Overall, the net premiums paid by older people would rise a little, while younger people would pay less. If the proposals in our previous report are implemented, older people will pay less too.
Lifetime Health Cover and the Medicare Levy Surcharge should be gradually phased down. Risk equalisation among funds should be reduced so that insurers can keep more of the benefits of any efficiency gains they’re able to achieve, helping to keep costs down.
Private health insurance is an important industry facing challenging times. Innovation in the industry has been stifled by excessive regulation and a handout mentality. The industry should rely more on customers seeing value in their product, rather than being prodded into taking out insurance.
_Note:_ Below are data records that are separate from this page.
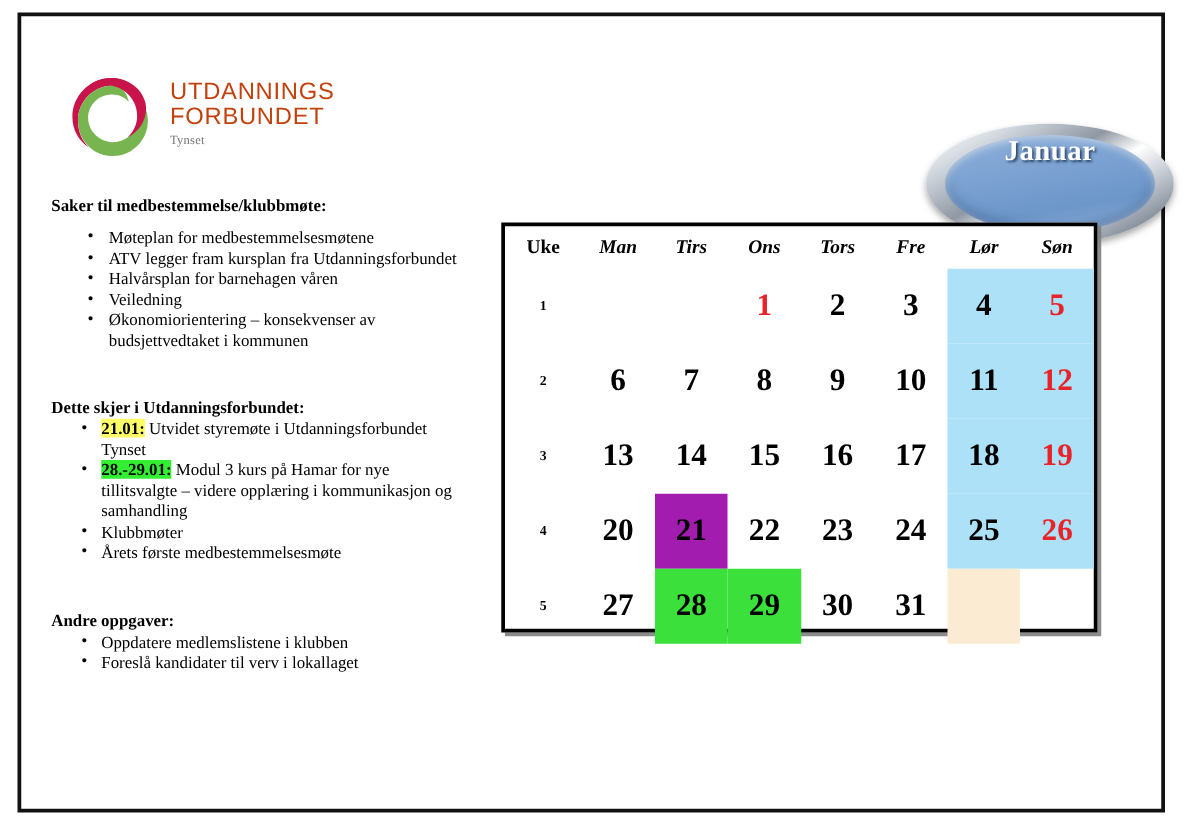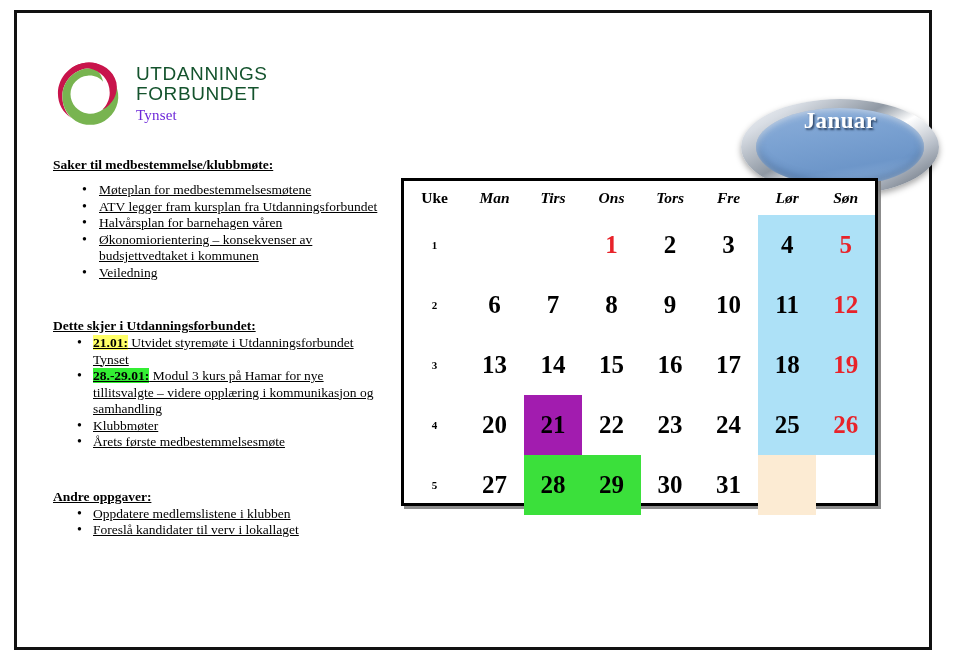--- a/index.html
+++ b/index.html
@@ -55,7 +55,7 @@
     font-family: "Liberation Sans", "DejaVu Sans", sans-serif;
     font-size: 19px;
     letter-spacing: 0.6px;
-    color: #14532d;
+    color: #c2410c;
     line-height: 20px;
     font-weight: 400;
   }

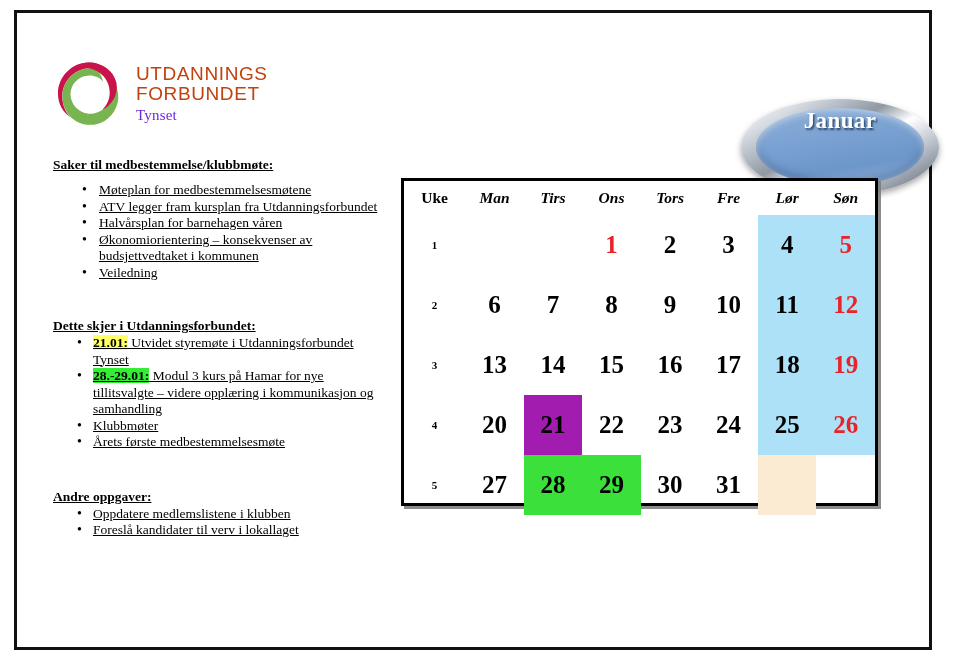--- a/index.html
+++ b/index.html
@@ -61,8 +61,8 @@
   }
   .logo-sub {
     font-family: "Liberation Serif", "DejaVu Serif", serif;
-    font-size: 15px;
-    color: #6d28d9;
+    font-size: 10px;
+    color: #737373;
     margin-top: 3px;
     letter-spacing: 0.2px;
   }

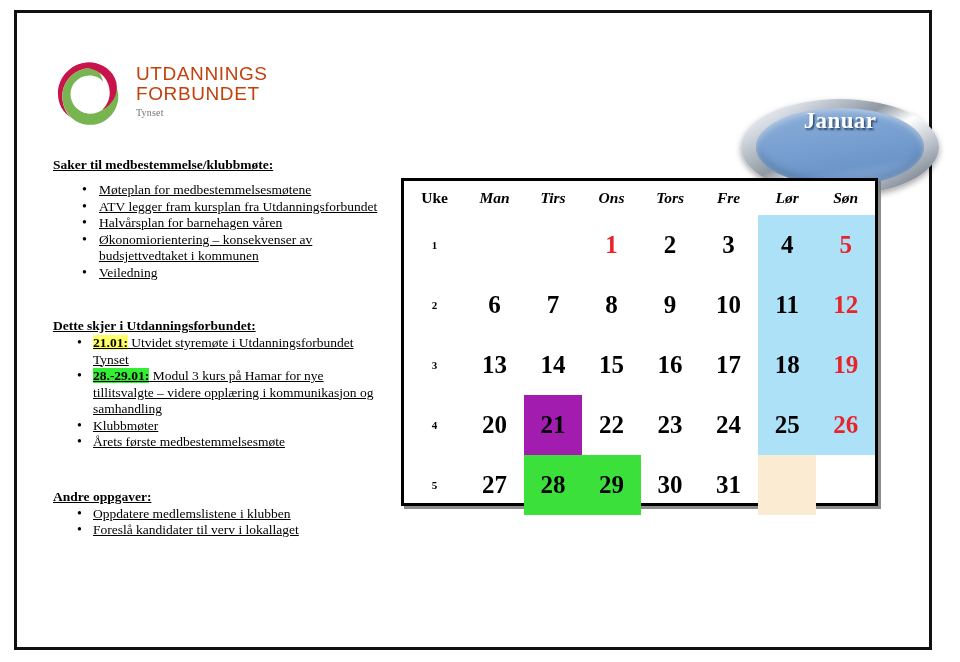--- a/index.html
+++ b/index.html
@@ -70,10 +70,9 @@
   
   #left-col {
     position: absolute;
-    left: 53px;
+    left: 41px;
     top: 157px;
     width: 330px;
-    text-decoration: underline;
   }
   .sec-heading {
     font-size: 13.5px;

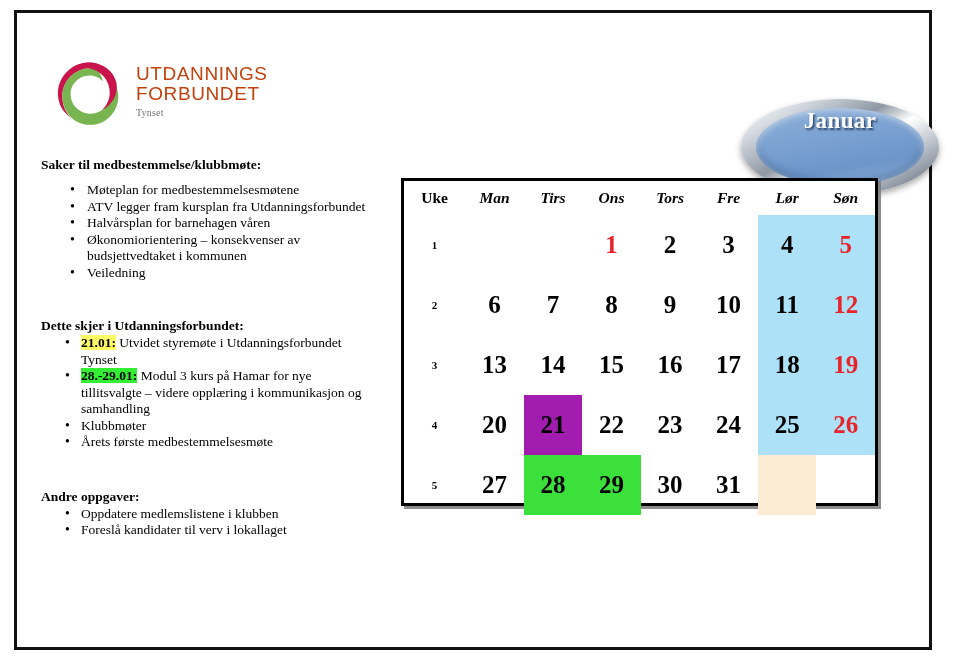--- a/index.html
+++ b/index.html
@@ -243,8 +243,8 @@
       <li>Møteplan for medbestemmelsesmøtene</li>
       <li>ATV legger fram kursplan fra Utdanningsforbundet</li>
       <li>Halvårsplan for barnehagen våren</li>
+      <li>Veiledning</li>
       <li>Økonomiorientering – konsekvenser av budsjettvedtaket i kommunen</li>
-      <li>Veiledning</li>
     </ul>
 
     <div class="sec-heading" id="sec-dette">Dette skjer i Utdanningsforbundet:</div>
Just as in any other industry, private insurers should compete based on the value they provide to their customers.
Rather than applying band-aids to the private health insurance industry, policy makers need to justify why taxpayers continue to provide subsidises given “the Commonwealth spends nearly $5 billion a year subsidising private hospital insurance” and “the evidence suggests that the cost of the subsidy to the budget is much larger than the amount it saves in public health care”.
Surely it’s time for policy makers to evaluate whether the $5 billion of annual private health insurance subsidies would be better spent in the public system?